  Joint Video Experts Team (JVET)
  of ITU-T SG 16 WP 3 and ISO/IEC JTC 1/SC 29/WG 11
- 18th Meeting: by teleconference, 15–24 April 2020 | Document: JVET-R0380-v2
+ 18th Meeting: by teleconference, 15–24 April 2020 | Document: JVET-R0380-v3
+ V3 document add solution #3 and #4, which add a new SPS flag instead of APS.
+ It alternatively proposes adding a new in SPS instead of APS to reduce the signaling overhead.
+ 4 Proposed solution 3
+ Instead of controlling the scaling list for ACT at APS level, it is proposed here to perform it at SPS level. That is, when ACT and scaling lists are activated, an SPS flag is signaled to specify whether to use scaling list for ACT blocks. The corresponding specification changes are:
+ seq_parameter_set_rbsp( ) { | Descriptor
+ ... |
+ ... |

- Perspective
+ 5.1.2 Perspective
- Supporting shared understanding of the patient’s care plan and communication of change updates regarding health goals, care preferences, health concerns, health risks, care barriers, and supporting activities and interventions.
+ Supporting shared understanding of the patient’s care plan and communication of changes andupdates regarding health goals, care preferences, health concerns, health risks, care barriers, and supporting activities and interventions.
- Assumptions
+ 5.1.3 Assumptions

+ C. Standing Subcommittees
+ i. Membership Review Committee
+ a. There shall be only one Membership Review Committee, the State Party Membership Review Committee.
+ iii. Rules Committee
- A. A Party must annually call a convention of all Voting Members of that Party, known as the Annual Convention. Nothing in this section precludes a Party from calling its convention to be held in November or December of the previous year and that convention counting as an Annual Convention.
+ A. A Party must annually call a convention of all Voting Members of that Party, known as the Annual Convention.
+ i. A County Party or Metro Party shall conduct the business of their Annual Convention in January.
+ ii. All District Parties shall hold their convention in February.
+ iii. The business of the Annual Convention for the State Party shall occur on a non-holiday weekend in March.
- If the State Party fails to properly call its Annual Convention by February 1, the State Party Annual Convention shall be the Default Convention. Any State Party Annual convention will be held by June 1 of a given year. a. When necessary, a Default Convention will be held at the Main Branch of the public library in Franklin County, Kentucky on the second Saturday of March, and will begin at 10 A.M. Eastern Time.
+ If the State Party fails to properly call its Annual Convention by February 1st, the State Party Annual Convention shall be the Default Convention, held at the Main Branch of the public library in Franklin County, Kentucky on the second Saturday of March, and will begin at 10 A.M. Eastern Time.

++++++++

#### EXERCISE BRIEF
Within the listing above, find every line containing the string "solution" and return it.

#### THE ANSWER
+ V3 document add solution #3 and #4, which add a new SPS flag instead of APS.
+ 4 Proposed solution 3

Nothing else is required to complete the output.